L’exposition qui présente une très riche documentation, et 17 robes portées par ces divas nécessite plusieurs heures pour en faire le tout. A retenir aussi de nombreuses archives de Télé Liban et trois interviews de Fayrouz.
L’exposition couvre une période qui commence dans les années vingt du siècle dernier, note Karina el-Hélou, « C’est le début du féminisme au Caire, à l’époque d’Assia Dagher, Rose el-Youssef et Badia Massabni. Ce sont des femmes qui ont représenté le monde arabe en tant que pionnières. Ensuite, on découvre Oum Koulthoum, avec son grand rayonnement sur le monde arabe, qui coïncide avec la période du pan-arabisme, marqué par le mandat du président égyptien Gamal Abdelnasser », ajoute-t-elle.

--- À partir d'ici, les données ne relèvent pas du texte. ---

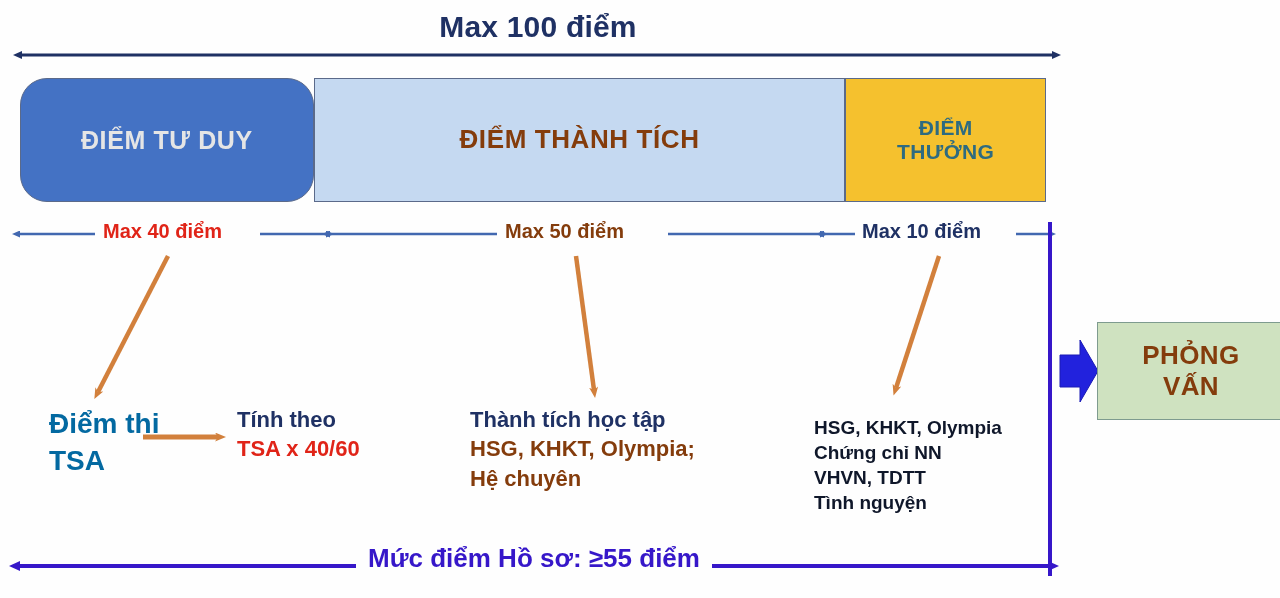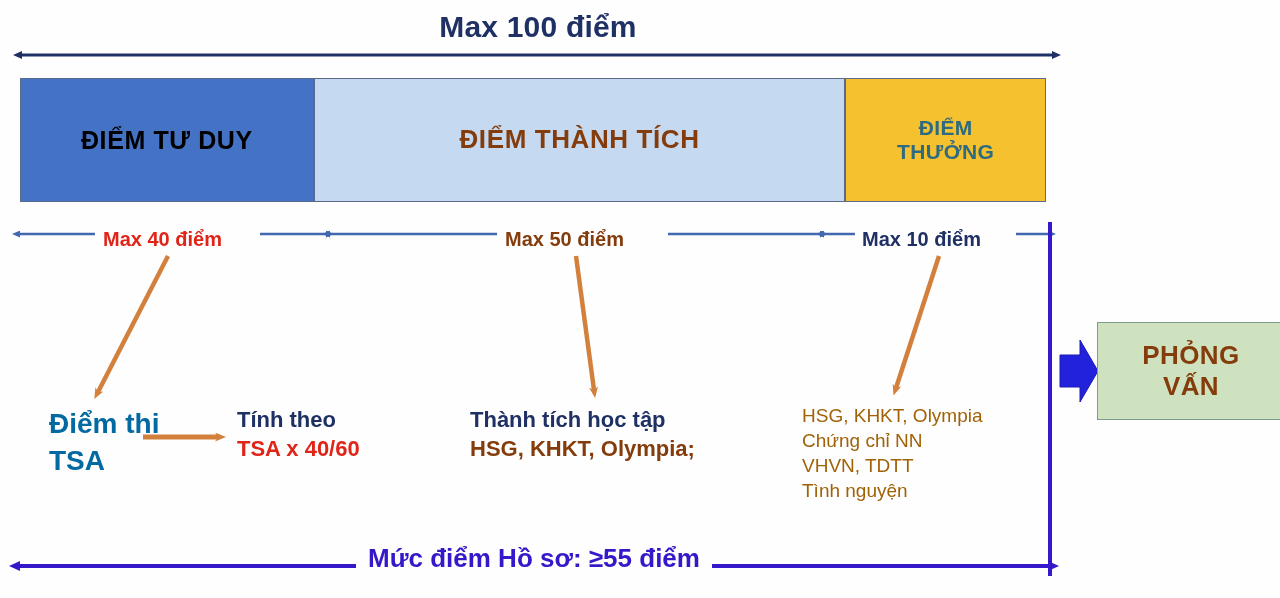"ĐIỂM TƯ DUY" #seg-think { border-radius: none -> 27px; color: #000000 -> #e5e5e5 }
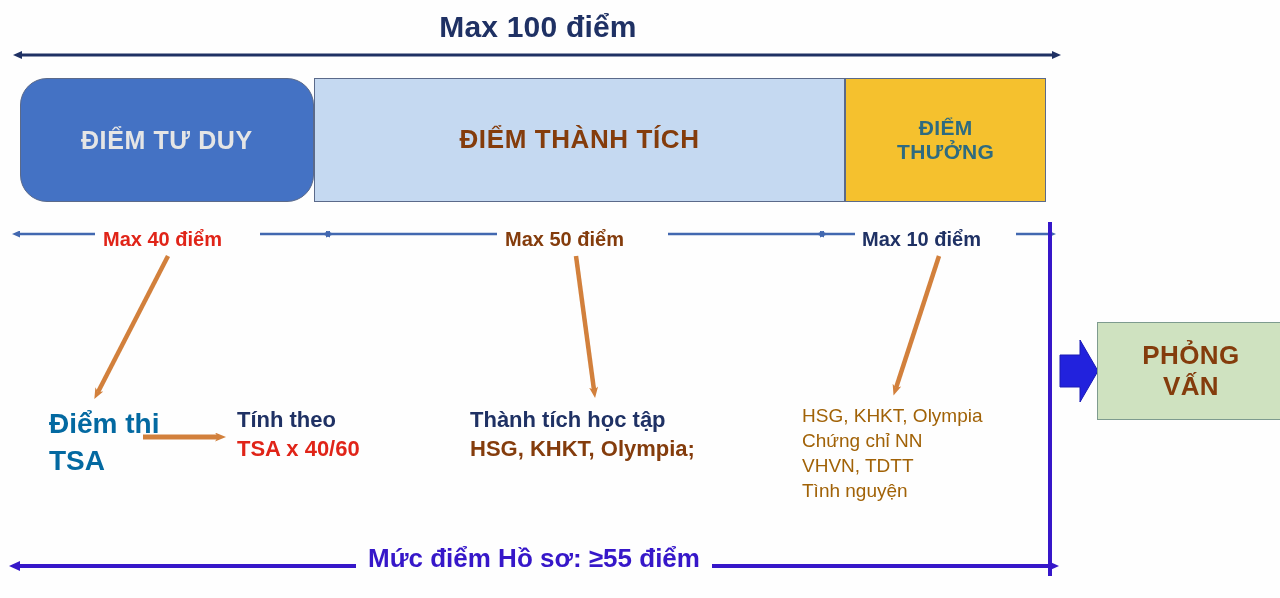"Max 40 điểm" .mlabel { top: 228px -> 220px }
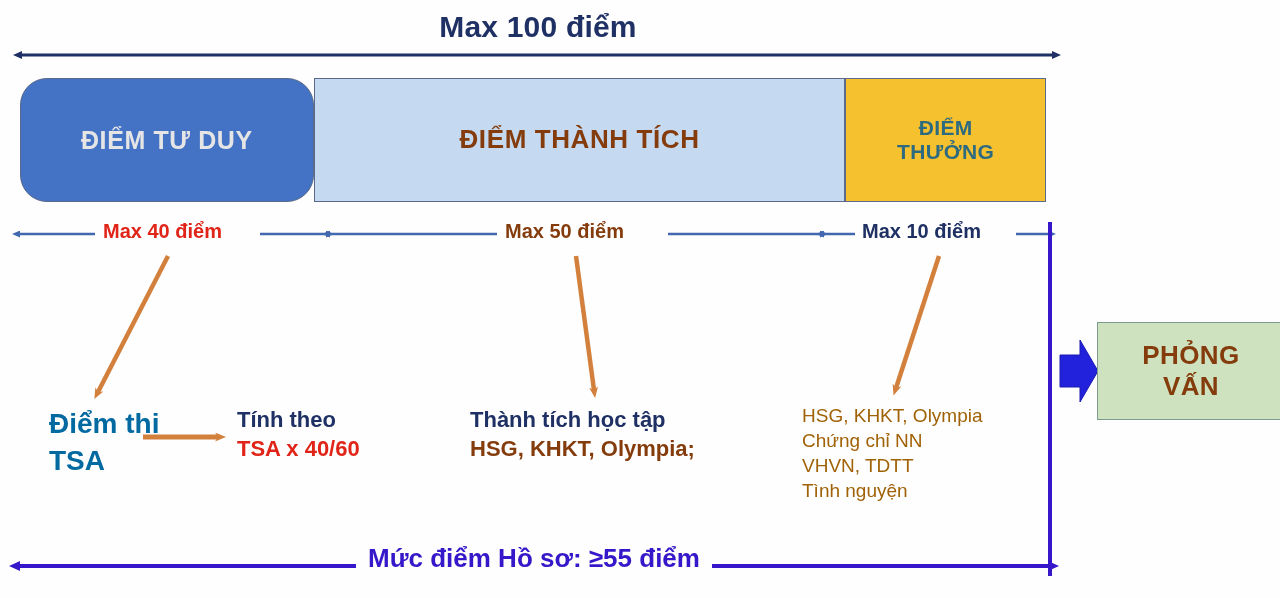"HSG, KHKT, Olympia" #b-other ul { color: #a16207 -> #0f172a; font-weight: normal -> bold; margin: 0 -> 12px }
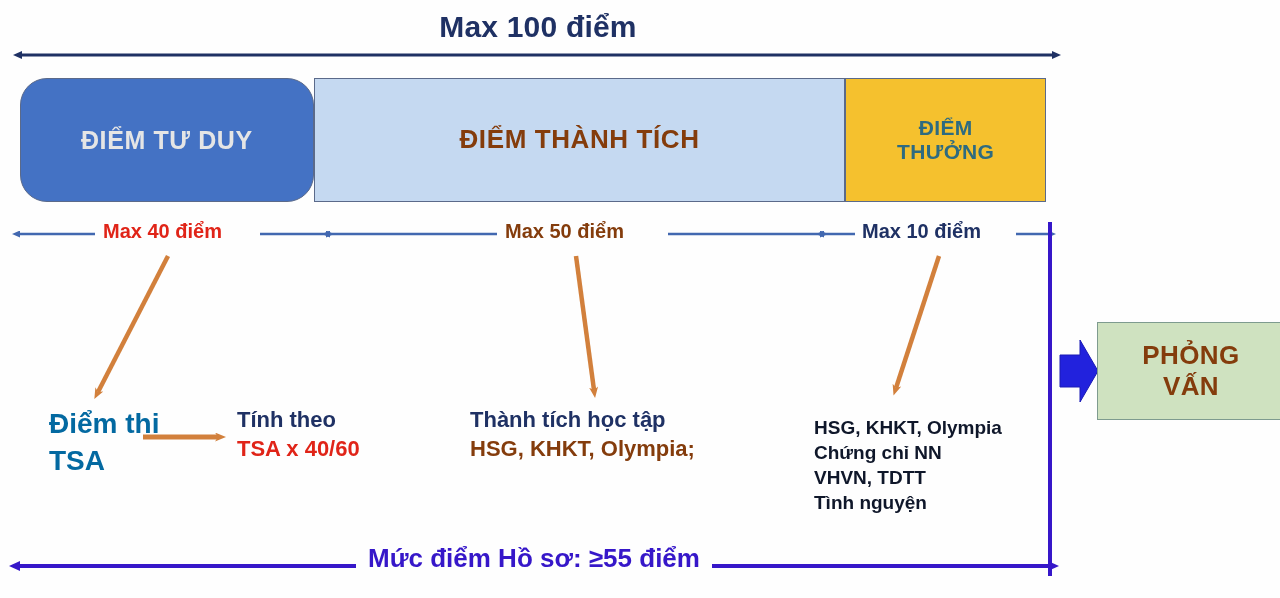"Hệ chuyên" div.d { html: none -> <div>Hệ chuyên</div> }
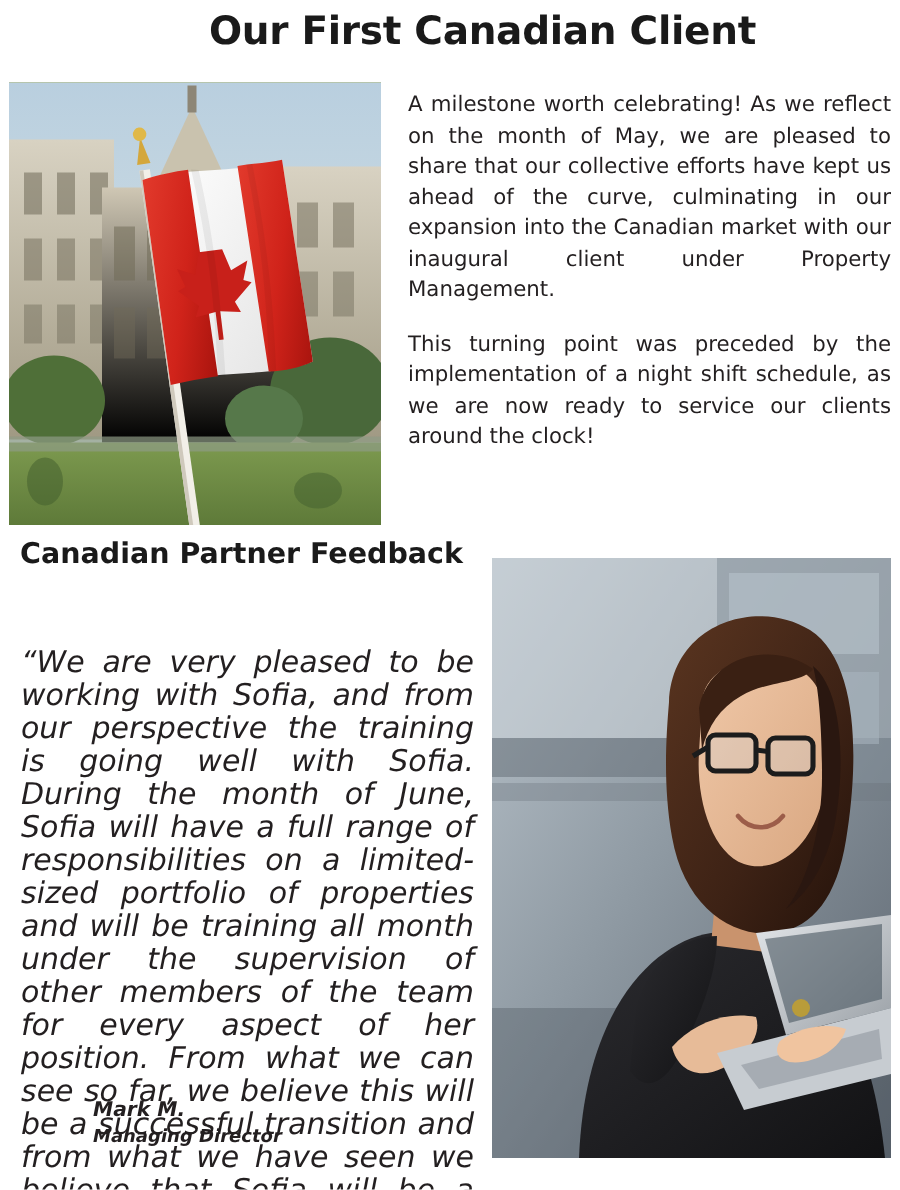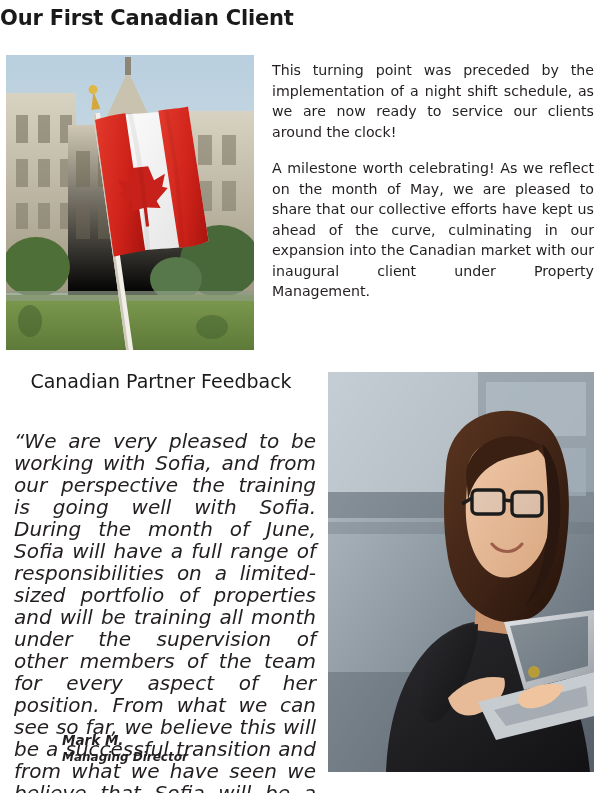"Our First Canadian Client" .title { font-size: 21px -> 26px; text-align: left -> right }
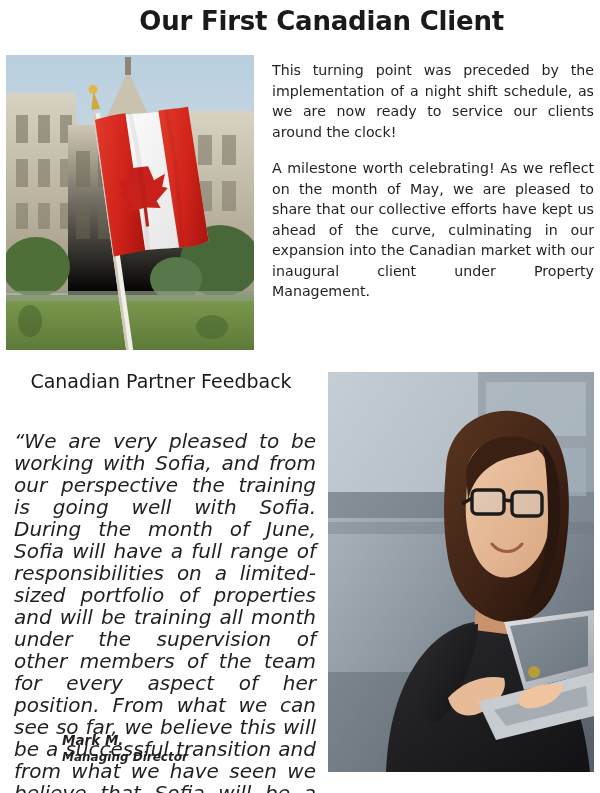"This turning point was preceded" p { order: before "A milestone worth celebrating! As" -> after "A milestone worth celebrating! As" }
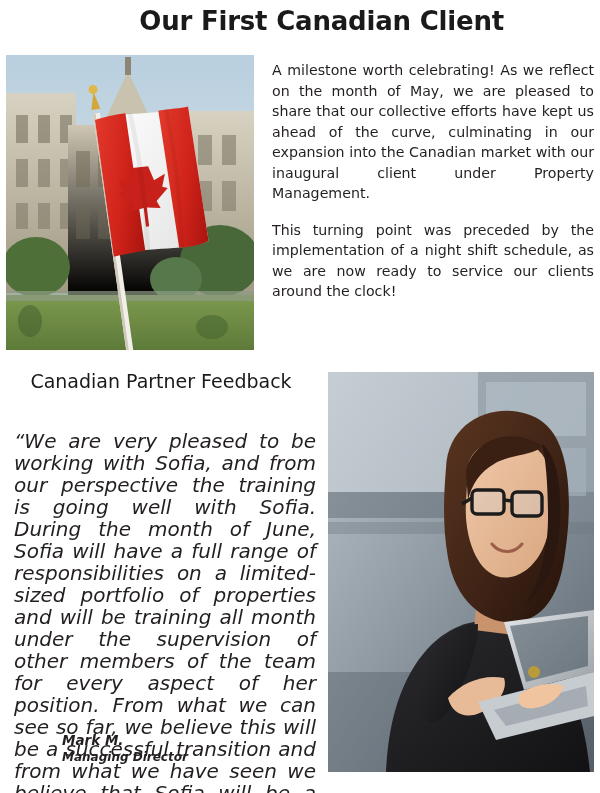"Canadian Partner Feedback" .fb-heading { font-weight: normal -> bold; top: 368px -> 356px }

Le « Nilwood », le Hollywood d’Egypte
L’exposition met en lumière, à travers ces divas, l’histoire sociale des femmes arabes et la naissance du féminisme au sein de ces sociétés patriarcales, leur participation au panarabisme et aux luttes d’indépendance dans les contextes de la colonisation et de la décolonisation, et – avant tout – leur rôle central dans les différents domaines artistiques qu’elles ont contribué à révolutionner.
Karina el-Hélou met l’accent sur le « Nilwood », en référence au fleuve du Nil qui traverse l’Egypte. Il s’agit du pendant égyptien du Hollywood américain, explique-t-elle. Ce sont donc les productions cinématographiques du « Nilwood » et le succès des comédies musicales égyptiennes qui consacrent les divas/actrices telles que Laila Mourad, Samia Gamal, Sabah, Tahiyya Carioca, Hind Rostom, Faten Hamama, Souad Hosni ou Dalida. « C’est une section qui dévoile les actrices du cinéma égyptien des années 60 », souligne-t-elle.
Pour l’édition libanaise de l’exposition, des sections spéciales ont étés ajoutées, notamment des archives relatives à Fayrouz. Dans la dernière partie de l’exposition qui met en valeur les regards d’artistes d’aujourd’hui sur ces divas, on trouve un film de Rania Stéphan, Les trois disparitions de Souad Hosni.
« Toutes ces femmes, malgré leur succès et l’adulation des foules ont vécu, sur le plan personnel de grandes tragédies », souligne en conclusion la directrice de Musée Sursock. Pour ne donner que quelques exemples, Sabah dont la mère a été tuée sous les yeux, Fayrouz qui a perdu deux enfants et qui est la mère d’un enfant malade, Souad Hosni et Dalida qui se sont suicidées et Asmahan qui a été assassinée.